$\newcommand{\R}{\mathbb R }$
There are two main ways to picture a function $f:\R^2\to \R$:
By its graph, that is, $$ \{ (x,y,z)\in \R^3 : z = f(x,y)\} $$ This is a two-dimensional surface in a $3$-dimensional space, whose ``height" $z$ over the the $xy$-plane at a point $(x,y)$ is the value $f(x,y)$ of the function at that point. Some examples can be found below.

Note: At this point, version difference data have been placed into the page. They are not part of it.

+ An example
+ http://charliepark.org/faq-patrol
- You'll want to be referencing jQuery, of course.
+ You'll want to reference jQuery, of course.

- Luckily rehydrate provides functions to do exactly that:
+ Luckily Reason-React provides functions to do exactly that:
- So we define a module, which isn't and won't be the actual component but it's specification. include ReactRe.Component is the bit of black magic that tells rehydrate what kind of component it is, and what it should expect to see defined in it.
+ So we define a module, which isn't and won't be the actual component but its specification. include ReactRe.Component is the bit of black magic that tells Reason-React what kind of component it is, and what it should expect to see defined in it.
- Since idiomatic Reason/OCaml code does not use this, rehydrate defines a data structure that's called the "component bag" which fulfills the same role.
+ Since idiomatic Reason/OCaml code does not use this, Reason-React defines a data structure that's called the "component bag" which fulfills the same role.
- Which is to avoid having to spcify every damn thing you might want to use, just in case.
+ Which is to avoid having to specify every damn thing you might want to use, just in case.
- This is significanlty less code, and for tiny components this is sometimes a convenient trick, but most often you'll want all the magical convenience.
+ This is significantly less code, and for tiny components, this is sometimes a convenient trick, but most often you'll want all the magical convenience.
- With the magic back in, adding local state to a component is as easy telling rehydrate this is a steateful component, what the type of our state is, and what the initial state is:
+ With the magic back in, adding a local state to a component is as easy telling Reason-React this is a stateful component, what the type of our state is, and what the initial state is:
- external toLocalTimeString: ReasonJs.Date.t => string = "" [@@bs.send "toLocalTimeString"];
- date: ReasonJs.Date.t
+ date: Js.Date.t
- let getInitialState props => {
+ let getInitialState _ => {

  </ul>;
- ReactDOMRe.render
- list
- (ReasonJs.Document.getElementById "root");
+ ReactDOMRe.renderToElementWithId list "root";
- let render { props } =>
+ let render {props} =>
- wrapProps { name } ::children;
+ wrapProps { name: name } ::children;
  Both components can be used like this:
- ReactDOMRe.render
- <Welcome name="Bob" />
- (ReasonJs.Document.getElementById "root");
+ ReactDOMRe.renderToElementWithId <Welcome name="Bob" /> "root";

By its level curves. In general, a level curve (sometimes also called ``level set") of $f:\R^2\to \R$ is a set of the form $$ \{ (x,y)\in \R^2 : f(x,y) = c\} \qquad\mbox{ for some }c\in \R. $$ If we wish, we can plot level curves in the $xy$-plane corresponding to a large number of different valu/es of $c$. Normally these values of $c$ are chosen to be evenly spaced, for example $c = -1, -.5, 0, .5, 1, ..., 5$; then the distance between adjacent curves near a point provides useful information about how the rate of change of the function near that point. (curves close together $=$ function changes rapidly)

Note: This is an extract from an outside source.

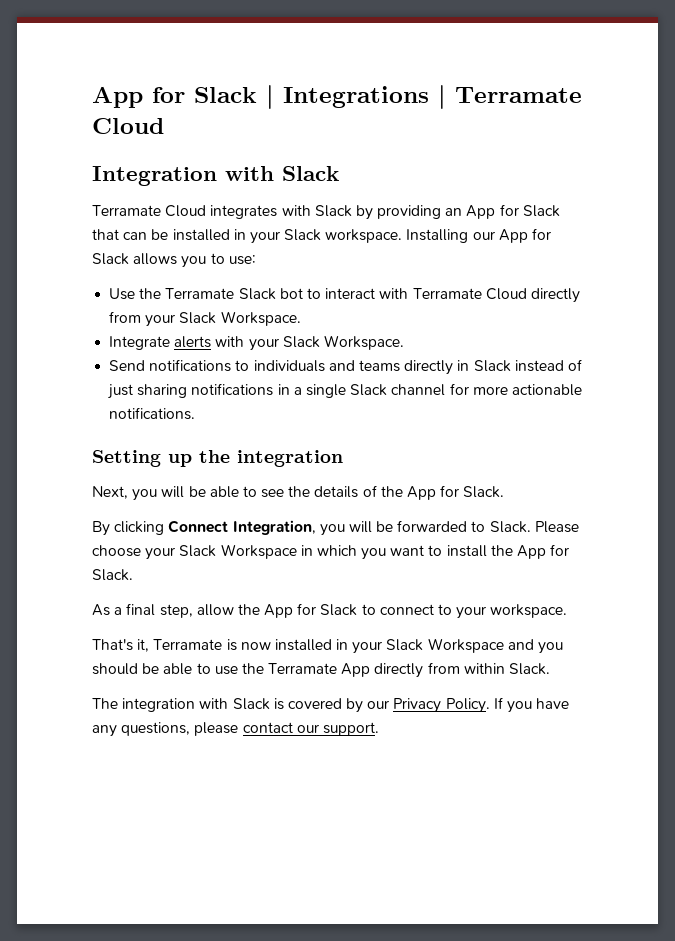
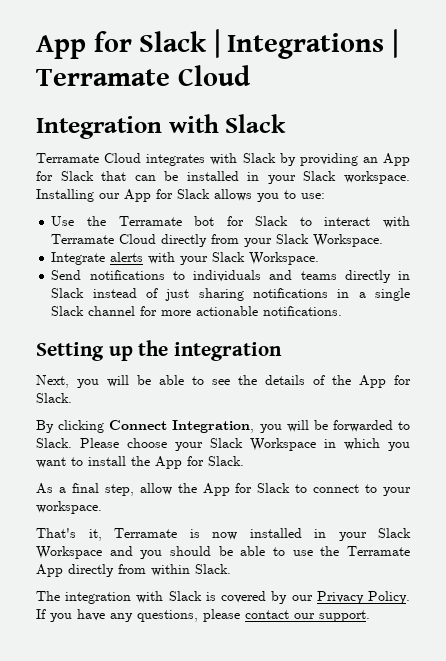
- Use the Terramate Slack bot to interact with Terramate Cloud directly from your Slack Workspace.
+ Use the Terramate bot for Slack to interact with Terramate Cloud directly from your Slack Workspace.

An advantage of level curves, compared to graphs, is that one often has to be a good artist to draw an accurate picture of the graph of a function, whereas drawing level curves requires no artistic talent.
above: graph of the function $f(x,y)= \frac 19 x^2 + \frac 14 y^2$
above: level curves of the same function
above: graph of the function $f(x,y) = \frac 19 x^2 - \frac 14 y^2$.
above: level curves of the same function.
We will probably never ask you to draw graphs of functions of two variables, and we will rarely if ever ask you to plot level curves. But you should be able to look at the pictures and understand what the function looks like. One way to practice this skill is to match graphs with level curves in the image below.
For a function $f:\R^3\to \R$, we can still define the graph $$ \{ (x, y, z, w) \in \R^4 : w = f(x,y,z) \} $$ For most humans, however, it is very hard to form a mental picture of this object, which is a (typically curvy) $3$-dimensional thing sitting inside a $4$-dimensional space.
We can also still define the analog of level sets of a function $f:\R^3\to \R$. These are sets of the form $$ \{ (x,y,z)\in \R^3 : f(x,y,z) = c \} $$ for different choices of $c$. (They are also sometimes called ``level surfaces".) These are still possible to visualize, or to plot with a decent graphics program. Here are some examples:
Above: for $f(x,y,z)= \frac 19 x^2 - \frac 14 y^2 + \frac 19 z^2$, the level surfaces corresponding to $c=-2, 0, 2$ (from top to bottom).
Above: One can also assemble a number of level surfaces into a single image. Here are several level surfaces of $f(x,y,z)= \frac 19 x^2 - \frac 14 y^2 + \frac 19 z^2$.
One can picture the level surfaces of a function $f:\R^3\to \R$ as being like the layers of an onion.
For functions $f:\R^n\to \R$, we can always define the graph $$ \{ (x_1,\ldots, x_{n+1}) \in \R^{n+1} : x_{n+1} = f(x_1,\ldots, x_n) \} $$ and the level sets $$ \{ (x_1,\ldots, x_{n}) \in \R^{n} :f(x_1,\ldots, x_n) = c \} $$ but it is very hard for most human beings to draw an accurate picture or to form a good mental image of either of these, when $n\ge 4$.